Marcus Hutchins, the security researcher who helped stop the WannaCry attack earlier this year, has reportedly been arrested in the US on charges of creating, selling, and maintaining malware.
Motherboard first reported news of Hutchins being detained by the FBI on his way home from the DefCon hacking event in Las Vegas. It was initially thought Hutchins, who posts online under the psyeudonym MalwareTech, had been taken by US Marshals but a spokesperson for the agency said the arrest had been made by the FBI.
He has now been charged in connection with a two-year cybercrime investigation in the US into the Kronos malware. This investigation started before the WannaCry outbreak and the two are not said to be related in terms of Hutchins.
The Department of Justice said in a statement that Hutchins “was arrested on August 2, 2017, in Las Vegas, Nevada, after a grand jury in the Eastern District of Wisconsin returned a six-count indictment against Hutchins for his role in creating and distributing Kronos.” Alphr has contacted the DoJ for more information about the counts.
What is Kronos malware?
Kronos is a banking Trojan which is spread through email attachments. It is used to steal banking passwords from infected computers and has been configured to infiltrate banking systems in the UK, Canada, Germany, France, Poland among other countries.

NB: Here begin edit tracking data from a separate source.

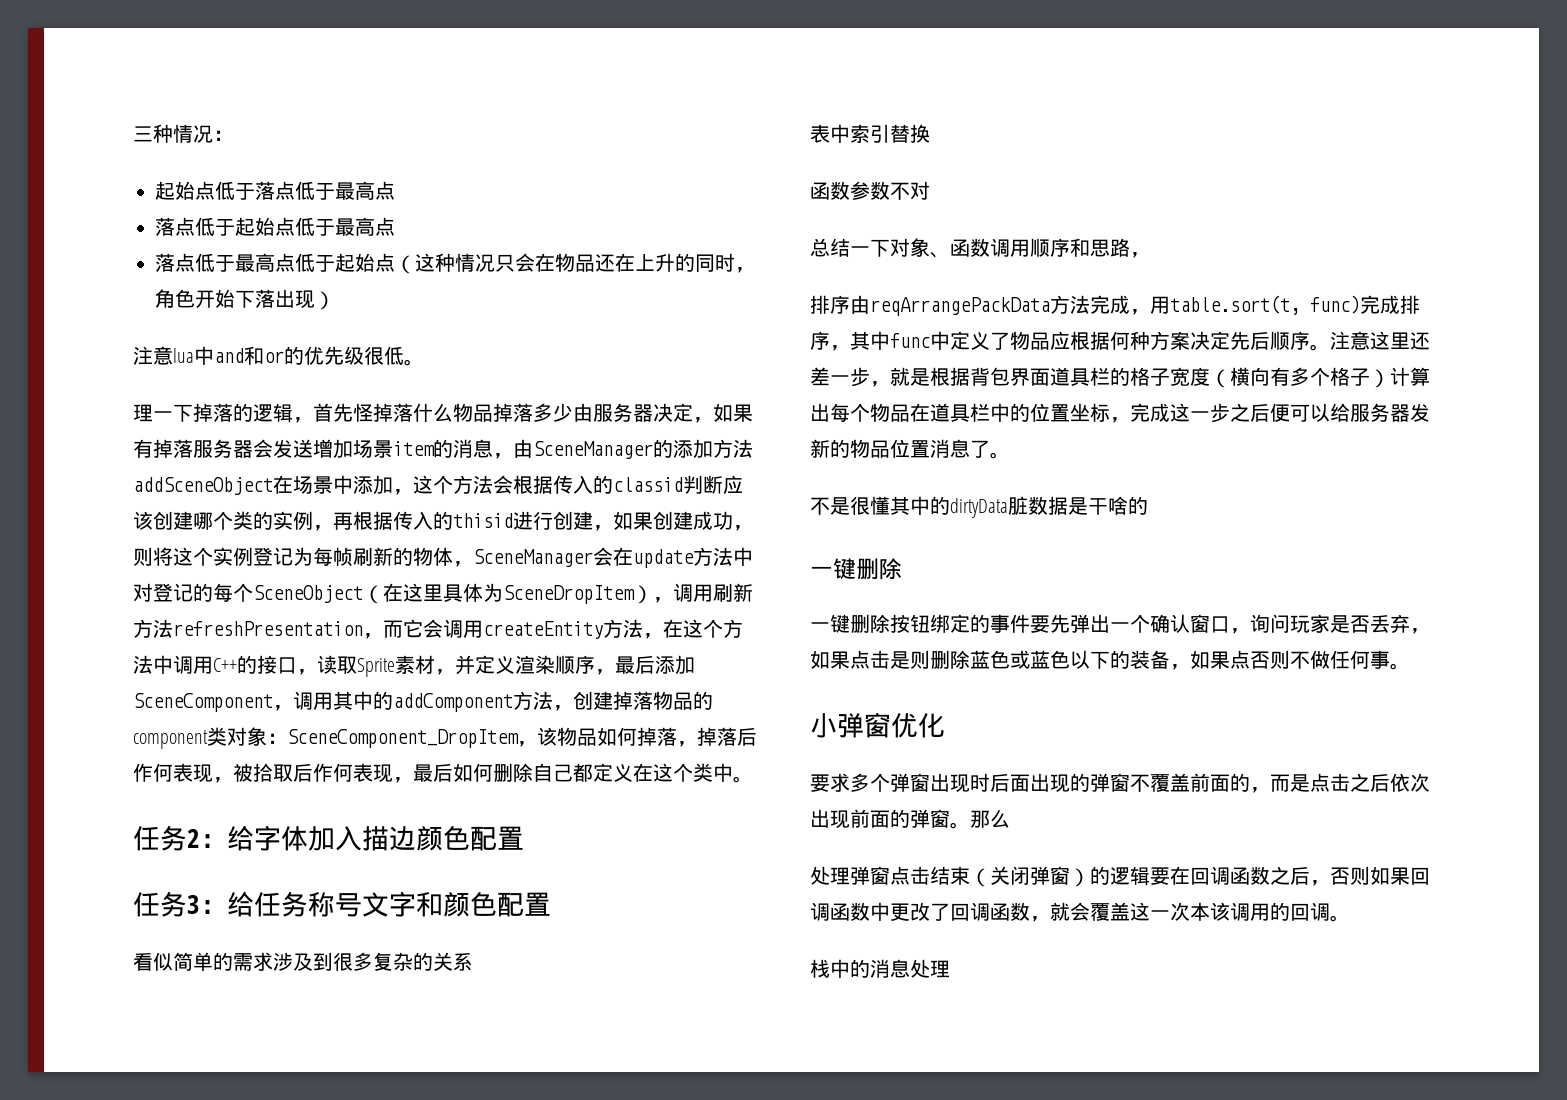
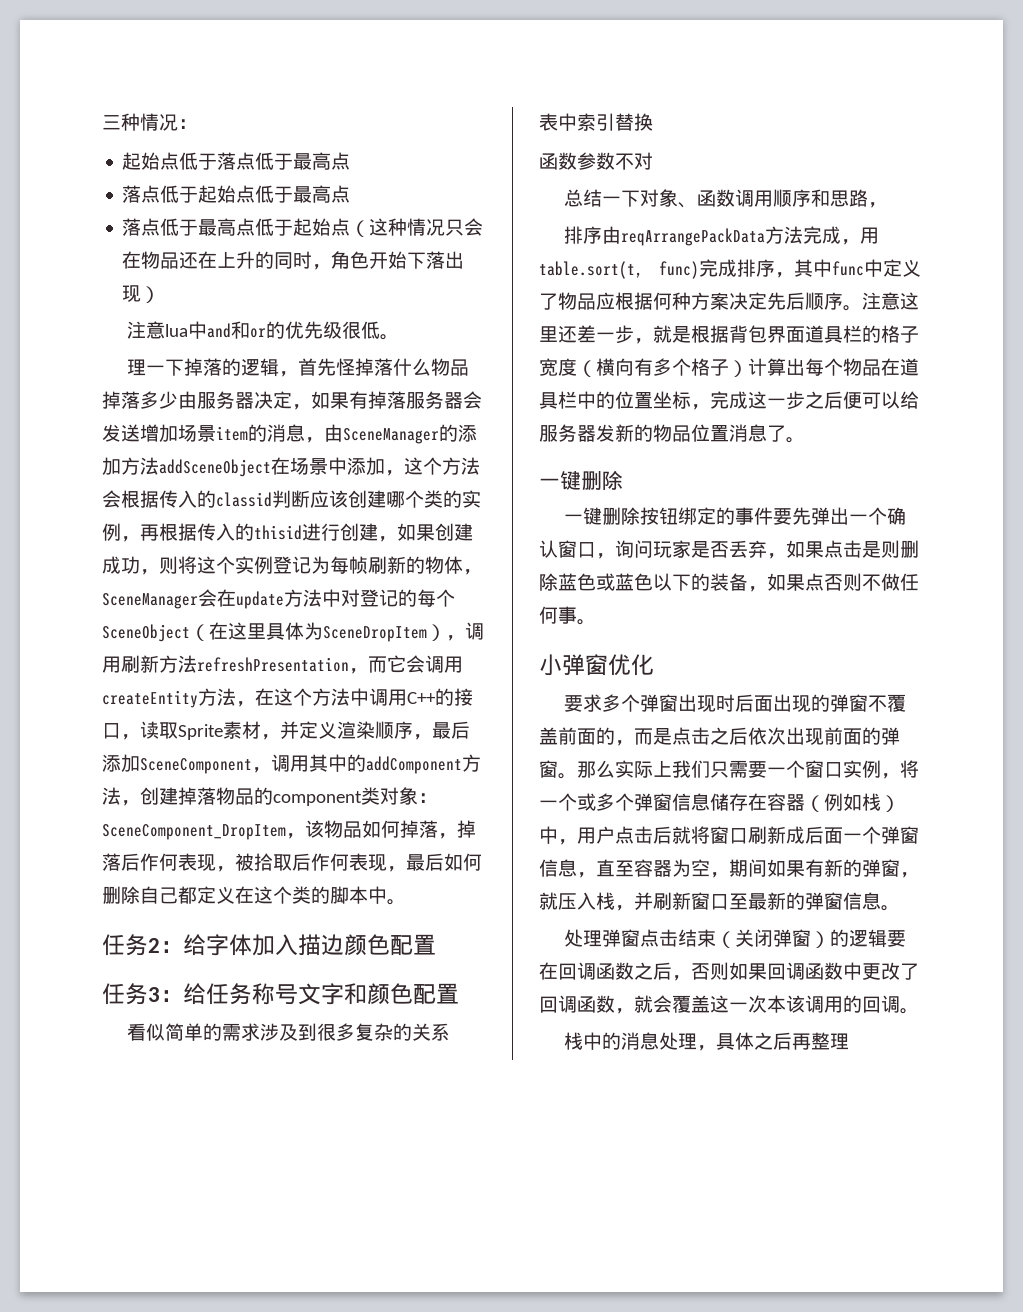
- SceneComponent_DropItem，该物品如何掉落，掉落后作何表现，被拾取后作何表现，最后如何删除自己都定义在这个类中。
+ SceneComponent_DropItem，该物品如何掉落，掉落后作何表现，被拾取后作何表现，最后如何删除自己都定义在这个类的脚本中。
- 不是很懂其中的dirtyData脏数据是干啥的
- 那么
+ 那么实际上我们只需要一个窗口实例，将一个或多个弹窗信息储存在容器（例如栈）中，用户点击后就将窗口刷新成后面一个弹窗信息，直至容器为空，期间如果有新的弹窗，就压入栈，并刷新窗口至最新的弹窗信息。
- 栈中的消息处理
+ 栈中的消息处理，具体之后再整理

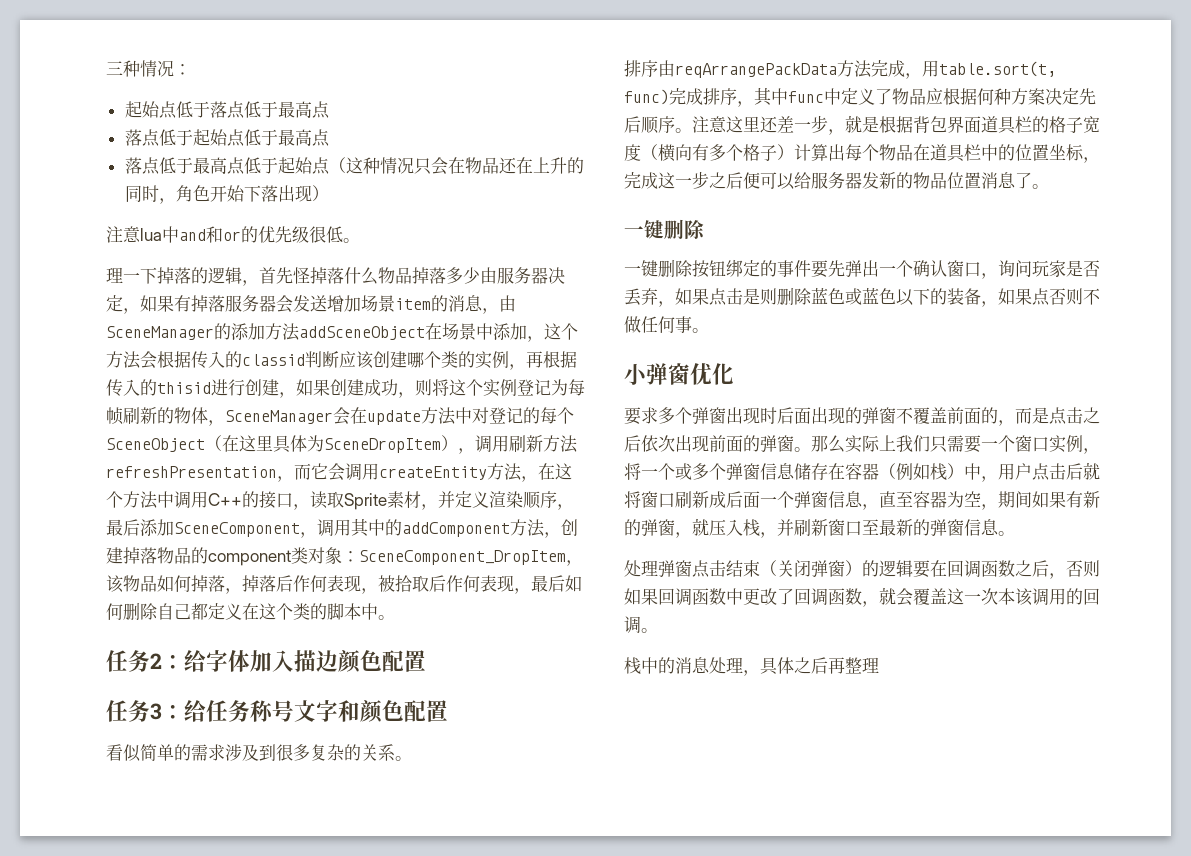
- 看似简单的需求涉及到很多复杂的关系
- 表中索引替换
- 函数参数不对
- 总结一下对象、函数调用顺序和思路，
+ 看似简单的需求涉及到很多复杂的关系。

Early reports of Kronos emerged in 2014 when an ad was spotted on a Russian cybercriminal forum. The tool was being advertised for $7,000 as part of a package which included free upgrades and bug fixes. Research into the malware found that it is, or at least this early form, was compatible with tools developed for what is probably the most famous banking Trojan, Zeus. In fact, it was said to have been designed to allow cybercriminals who still use Zeus to easily move over to Kronos.
Hutchins is accused of maintaining Kronos with an unnamed accomplice. They are specifically accused of spreading the malware via the Alphabay marketplace from July 2014 and July 2015.
Hutchins became a somewhat reluctant “hero” in May this year when he discovered a hidden “kill switch” in the WannaCry ransomware virus that hit more than 300,000 computers, many in the NHS, across 150 countries. He was later reportedly working with the National Cyber Crime Unit of the National Crime Agency, but this hasn’t been confirmed.
Following reports of his detainment, Hutchins was believed to have been taken to the Henderson Detention Center in Nevada on Thursday before being moved to a different, unknown location.